Ha v. Board of Parole and Post-Prison Supervision

HADLOCK, C. J.

The Board of Parole and Post-Prison Supervision revoked petitioner’s parole based on its determination that he had violated conditions of his release. The board then held a future-disposition hearing, and it subsequently entered an order denying petitioner rerelease on parole and setting a new parole release date in 2022. On judicial review, we affirm.

For purposes of judicial review, the facts are undisputed. Petitioner was convicted of two counts of first-degree robbery and one count of second-degree assault in 1989, for crimes committed in May of that year. He was sentenced to indeterminate 20-year terms of incarceration on each of the robbery convictions and an indeterminate 10-year term on the assault conviction, each to be served consecutively. Petitioner was paroled in 2005 but, a few years later, committed new crimes and was reincarcerated. Petitioner subsequently was released on parole again, and he remained on parole at the time of the events that gave rise to the proceedings at issue here.

In early 2012, petitioner was involved in a single-vehicle car crash. A hearing was held to determine whether the circumstances of that accident showed that petitioner had violated the terms of his parole. Evidence admitted at the hearing included testimony indicating that petitioner had driven while he had intoxicants in his system, had wrecked the car he was driving by driving it over a berm and crashing it into a house, and had been observed leaving the scene, where he had been the only person present. A firearm was found in the wrecked car. The hearings officer determined that petitioner had violated the conditions of his parole, finding that petitioner had used illegal controlled substances, had failed to obey all laws (based on evidence that he had driven recklessly and had failed to perform the duties of a driver), and had possessed a firearm. The hearings officer recommended that petitioner’s parole be revoked. The board agreed with that recommendation and revoked petitioner’s parole in May 2012. Petitioner sought judicial review of the board’s order revoking his parole; we affirmed *229that order without opinion. Ha v. Board of Parole, 270 Or App 753, 352 P3d 105, rev den, 357 Or 595 (2015).

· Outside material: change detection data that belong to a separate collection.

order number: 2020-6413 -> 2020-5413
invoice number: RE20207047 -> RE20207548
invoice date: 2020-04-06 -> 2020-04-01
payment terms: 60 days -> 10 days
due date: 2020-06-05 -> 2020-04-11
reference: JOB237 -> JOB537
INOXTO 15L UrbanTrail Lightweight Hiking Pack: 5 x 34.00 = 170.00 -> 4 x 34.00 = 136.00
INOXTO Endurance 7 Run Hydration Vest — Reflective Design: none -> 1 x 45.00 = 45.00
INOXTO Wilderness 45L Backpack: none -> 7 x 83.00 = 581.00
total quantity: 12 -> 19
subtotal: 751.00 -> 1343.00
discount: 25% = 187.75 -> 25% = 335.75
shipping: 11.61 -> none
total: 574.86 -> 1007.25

In September 2012, the board held a future-disposition hearing to determine what consequence should follow the revocation of petitioner’s parole. At that hearing, the board determined that two “aggravating factors” increased the severity of petitioner’s parole violations: the fact that petitioner’s parole previously had been revoked and petitioner’s repetition of conduct associated with his crimes, i.e., “a return to drug or alcohol abuse.”1 The board also found one mitigating factor, i.e., more than nine months had passed before petitioner had his “first difficulty on this supervision period.” Based on those factors, as well as petitioner’s “lengthy criminal history,” the board concluded that it was necessary to deny petitioner rerelease on parole “for the protection of the community and for [his] reformation.” However, instead of simply denying rerelease on parole altogether, the board exercised its discretion “to establish a new release date of February 9, 2022, following ten years” of incarceration. Accordingly, the board explained, petitioner will be released on parole on that date and “will remain on parole to [his] maximum sentence date,” which, at the time of the hearing, was in 2032.

Petitioner seeks judicial review of the order that reflects the board’s denial of his rerelease on parole. He raises three assignments of error on review. We reject the first and second assignments of error without discussion.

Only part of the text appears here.